Could SRM help Cape Town avoid ‘Day Zero’ droughts?

Beninese climatologist Dr Romaric Odoulami is the lead author of a major new study that assesses how sunlight reflection might affect the chances of so-called ‘Day Zero’ droughts in Cape Town and its region.

When Romaric moved to South Africa in 2017, his first lesson on global warming was more visceral than he had anticipated. Within a few months, his new home of Cape Town nearly became the world’s first major city to run out of water, when a three-year drought dramatically reduced water levels in the reservoirs of the region. Climate change is expected to make these ‘Day Zero’ events much more frequent by the end of the century, both in Cape Town and other cities around the world. Here he tells us about his paper, his team’s work, and his journey as a researcher working at the intersection of climate science and agronomy.

How is climate change projected to impact South Africa and the Western Cape province?

Overall, Southern Africa is projected to become warmer and drier. In particular, the weather systems responsible for winter rainfall in the Western Cape province are expected to shift towards the south, exposing the region to more frequent and severe droughts which would have significant implications for water security, land degradation and agricultural production.
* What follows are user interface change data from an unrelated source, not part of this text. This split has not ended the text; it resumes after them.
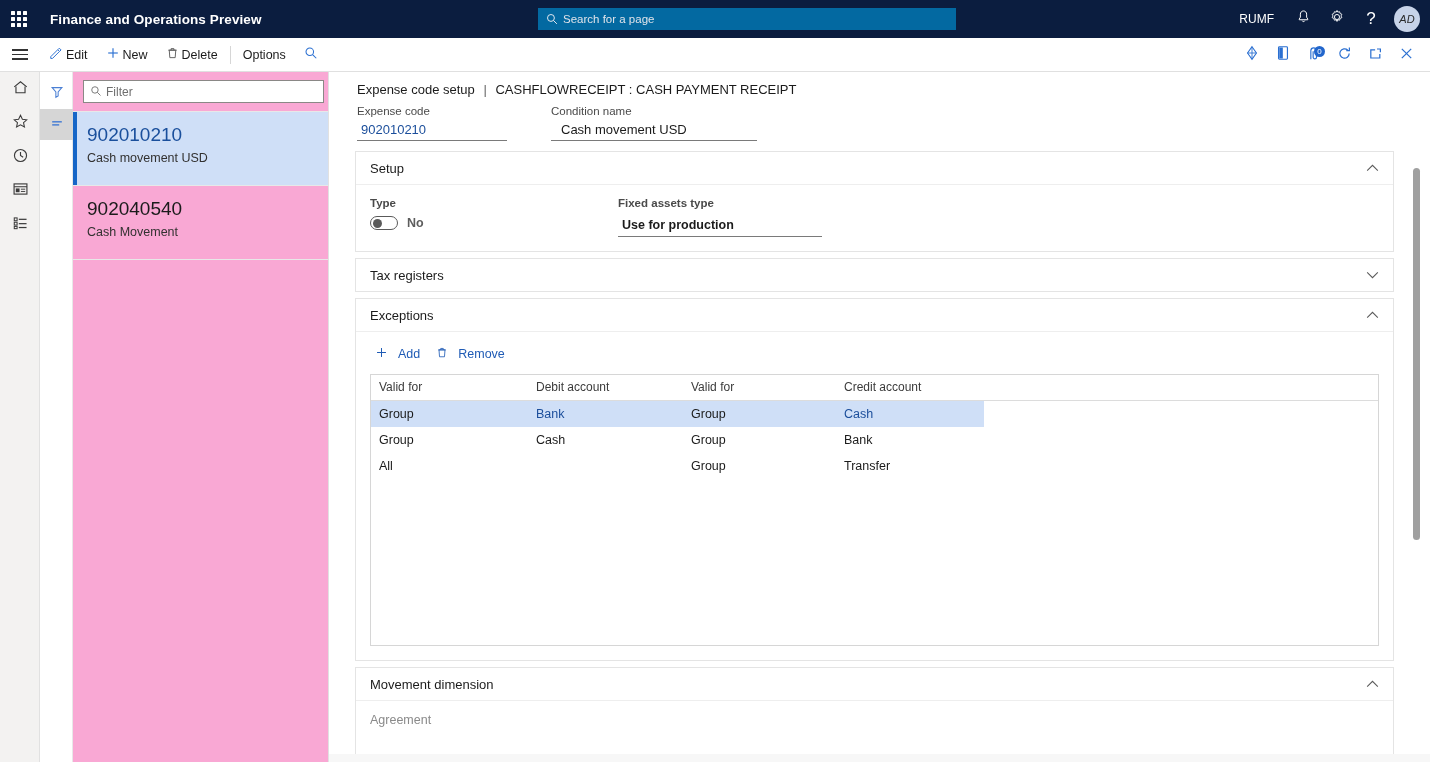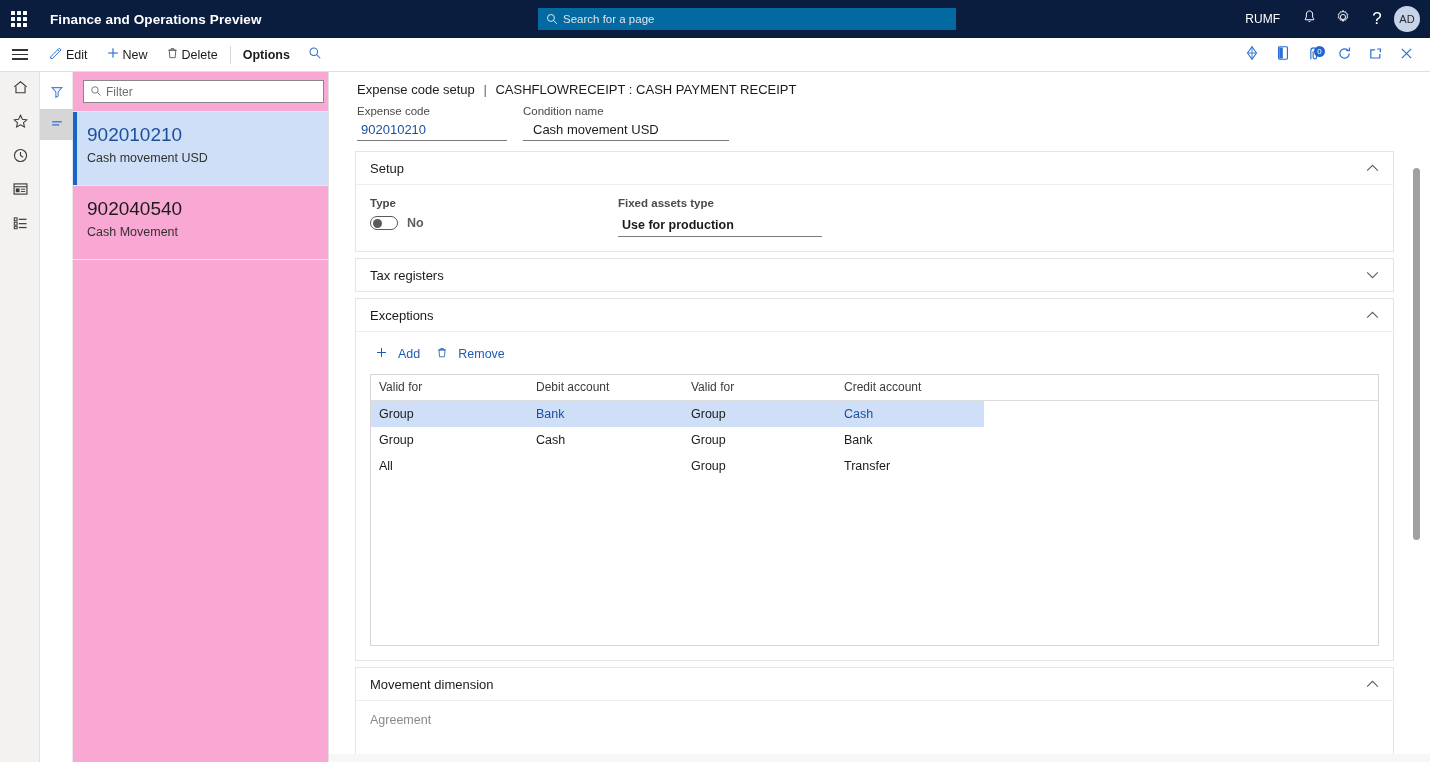"AD" .avatar { font-style: none -> italic; margin-left: 0 -> 6px }
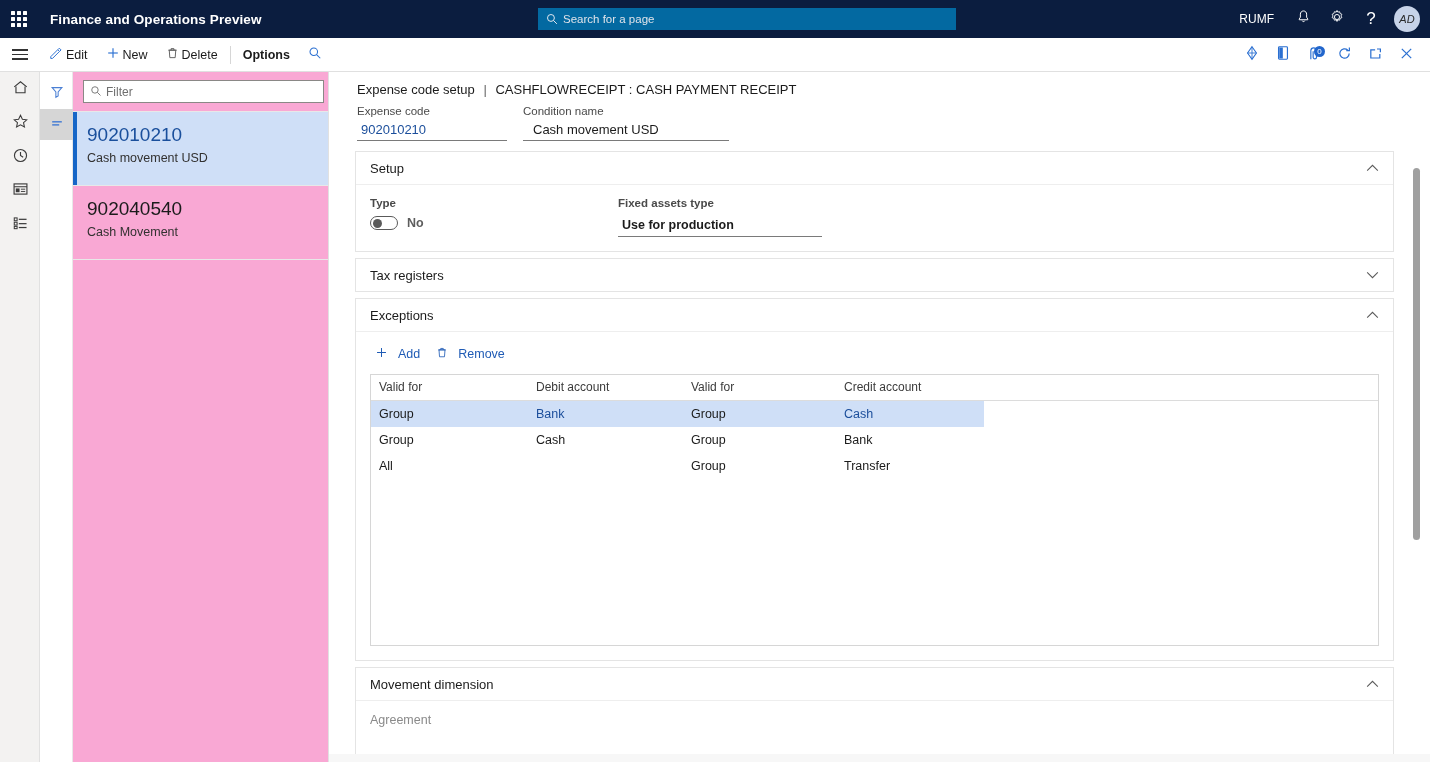"Options" .ap-btn.strong { font-weight: bold -> normal }
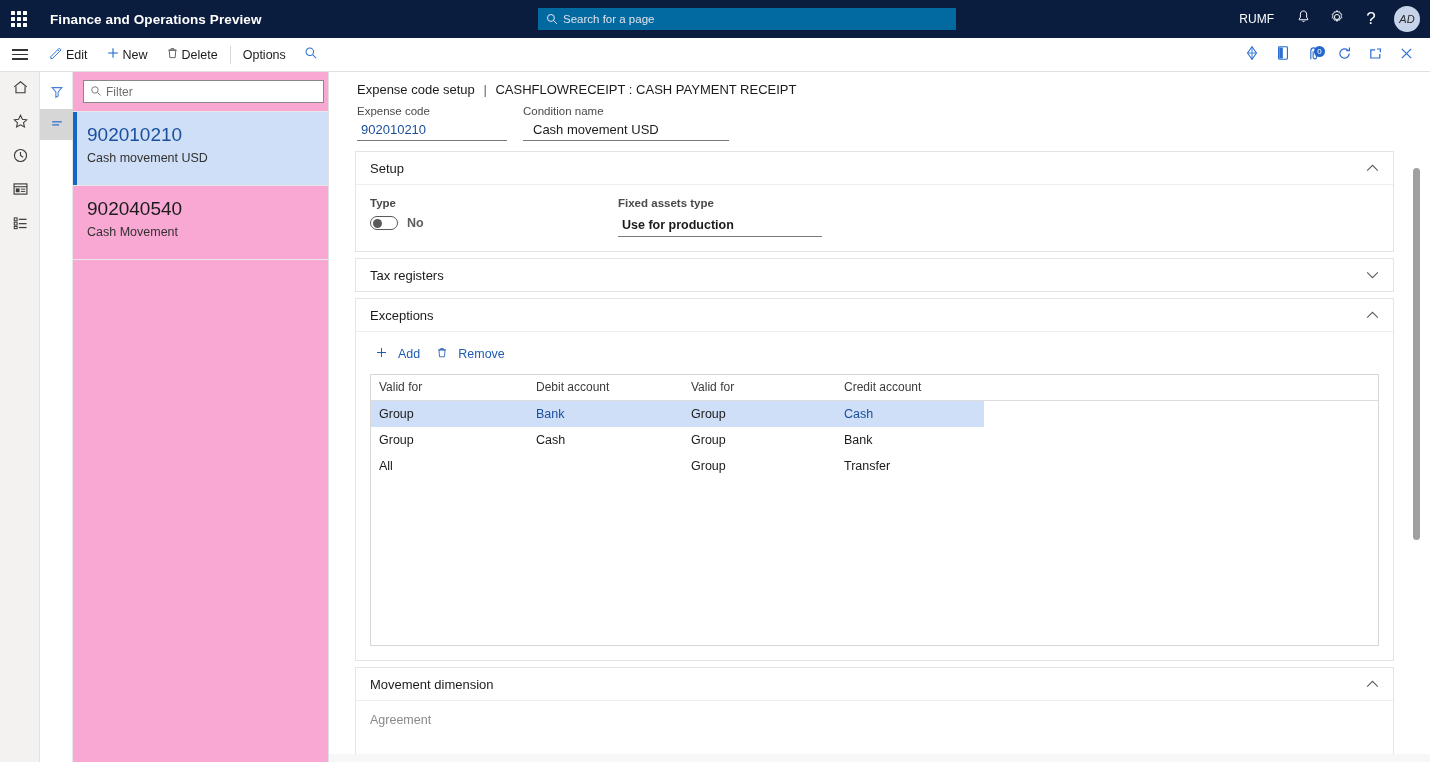"Expense code" .headerfields { gap: 16px -> 44px }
Tell us about your research: what did you study, what did you discover, and why is it significant?

Our latest paper—just published in Environmental Research Letters—assesses the potential local impacts of SRM on droughts and water availability in Southern Africa. More specifically, it uses climate modelling and the science of attribution to assess how SRM could influence the likelihood of future droughts as severe as Cape Town’s 2015-2017 ‘Day Zero’ drought.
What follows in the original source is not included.